AAMC refers readers of its 2022 paper to the meaning of “equity,” as opposed to “equality,” set forth in a another document entitled “Advancing Health Equity: Guide to Language, Narrative and Concept” prepared by AAMC in association with the American Medical Association (“AMA”)..
This document would make the most left-wing advocates of Critical Race Theory and DEI proud. Here is a sampling:
“Narratives grounded in white supremacy and sustaining structural racism…perpetuate cumulative disadvantage for some populations and cumulative advantage for white people, and especially white men. Patriarchal narratives enforce rigidly defined traditional norms, and reinforce inequities based on gender. Narratives that uncritically center meritocracy and individualism render invisible the very real constraints generated and reinforced by poverty, discrimination and ultimately exclusion. Yet a rich tradition of work in health equity and related fields, including critical race theory…gives us a foundation for an alternative narrative, one that challenges the status quo, one that moves health care towards justice.”
“While equality means providing the same to all, equity requires recognizing that we do not all start from the same place because power is unevenly distributed.
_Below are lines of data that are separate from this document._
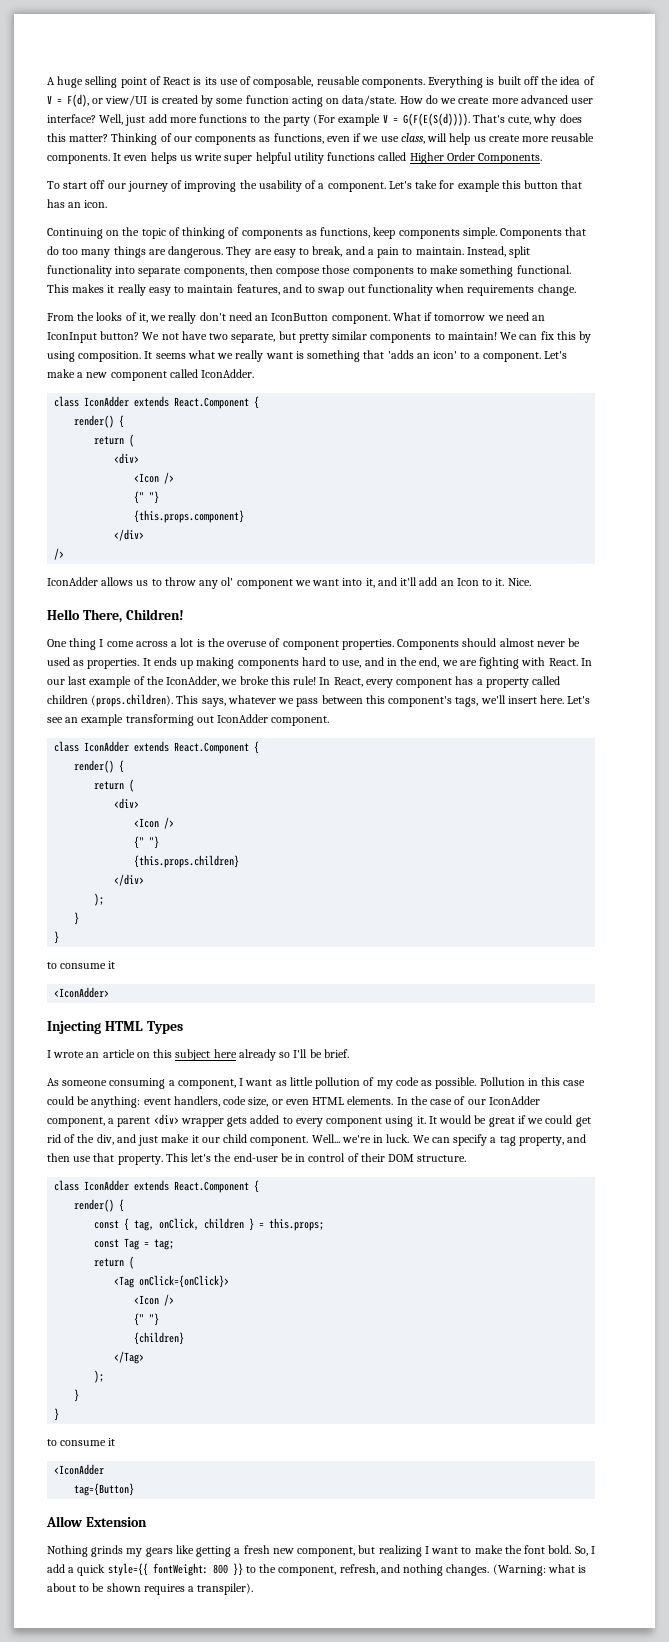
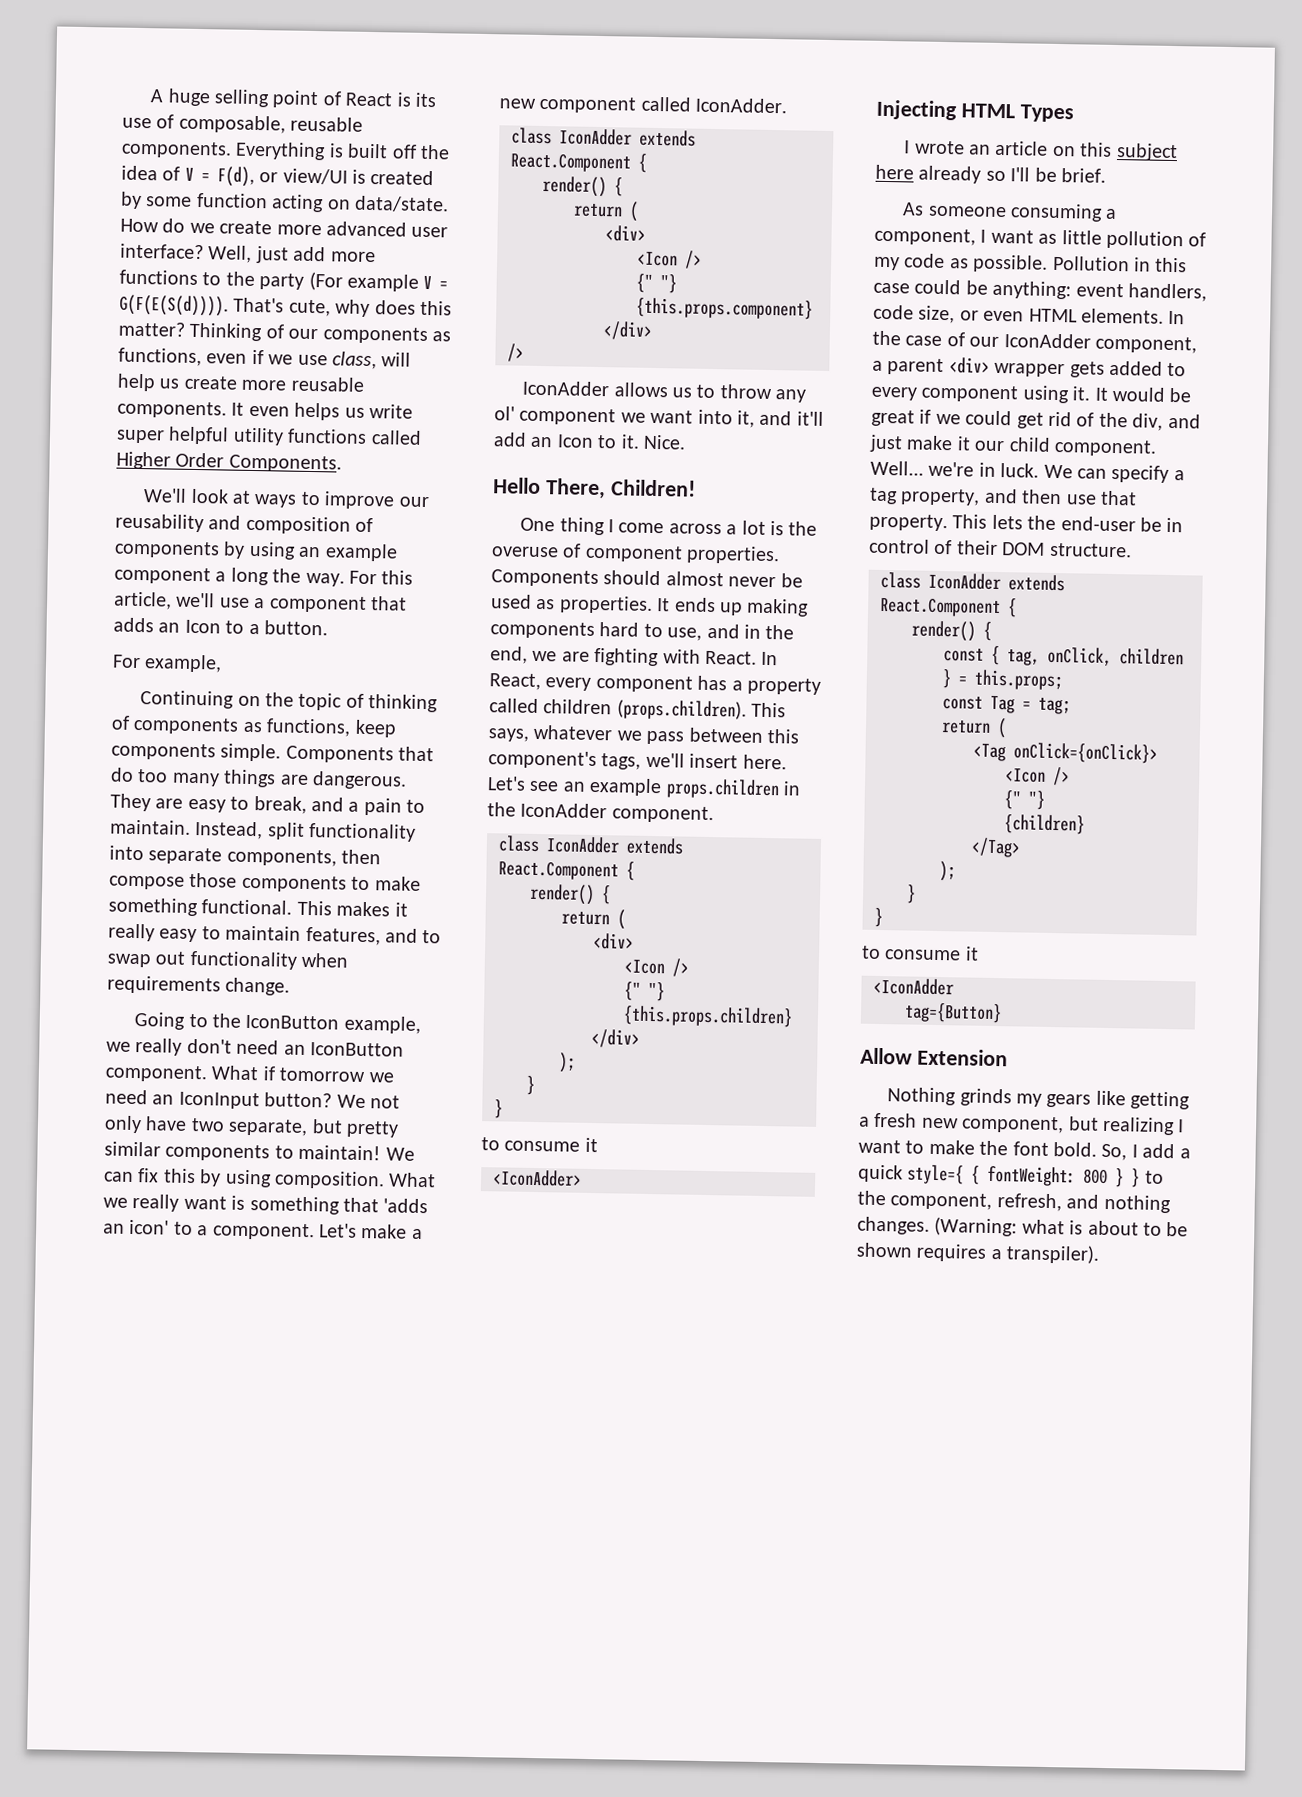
- To start off our journey of improving the usability of a component. Let's take for example this button that has an icon.
+ We'll look at ways to improve our reusability and composition of components by using an example component a long the way. For this article, we'll use a component that adds an Icon to a button.
+ For example,
- From the looks of it, we really don't need an IconButton component.
+ Going to the IconButton example, we really don't need an IconButton component.
- We not have two separate, but pretty similar components to maintain!
+ We not only have two separate, but pretty similar components to maintain!
- It seems what we really want is something that 'adds an icon' to a component.
+ What we really want is something that 'adds an icon' to a component.
- In our last example of the IconAdder, we broke this rule! In React, every component has a property called children (props.children). This says, whatever we pass between this component's tags, we'll insert here.
+ In React, every component has a property called children (props.children). This says, whatever we pass between this component's tags, we'll insert here.
- Let's see an example transforming out IconAdder component.
+ Let's see an example props.children in the IconAdder component.
- This let's the end-user be in control of their DOM structure.
+ This lets the end-user be in control of their DOM structure.
- So, I add a quick style={{ fontWeight: 800 }} to the component, refresh, and nothing changes.
+ So, I add a quick style={ { fontWeight: 800 } } to the component, refresh, and nothing changes.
The process is ongoing, requiring us to identify and overcome uneven distribution of power as well as intentional and unintentional barriers arising from bias or structural root causes.”
“Seeking to treat everyone the ‘same,’ this ignores the historical legacy of disinvestment and deprivation through policy of historically marginalized and minoritized communities as well as contemporary forms of discrimination that limit opportunities. Through systematic oppression and deprivation from ethnocide, genocide, forced removal from land and slavery, Indigenous and Black people have been relegated to the lowest socioeconomic ranks of this country. The ongoing xenophobic treatment of undocumented brown people and immigrants (including Indigenous people disposed of their land in other countries) is another example.”
The AMA-AAMC screed espouses the Marxist belief in redistributing “power and resources to those most in need” and calls for forging closer ties between public health and “social movements promoting racial, economic, and social justice.”
Not that many years ago, medical schools understood that their core mission was to teach students the vital skills needed to competently diagnose and treat diseases and to perform surgeries. But that singular focus on teaching basic and clinical medicine has gone the way of doctors making house calls.
Now, medical schools are teaching their students to view medicine through a racial lens. Helping students to learn how to practice competent medicine based on the Hippocratic Oath has given way to enlisting in the progressive Left’s war for so-called “social justice.”
In short, the increasing emphasis on DEI and Critical Race Theory in medical school programs is poisoning the next generation of doctors.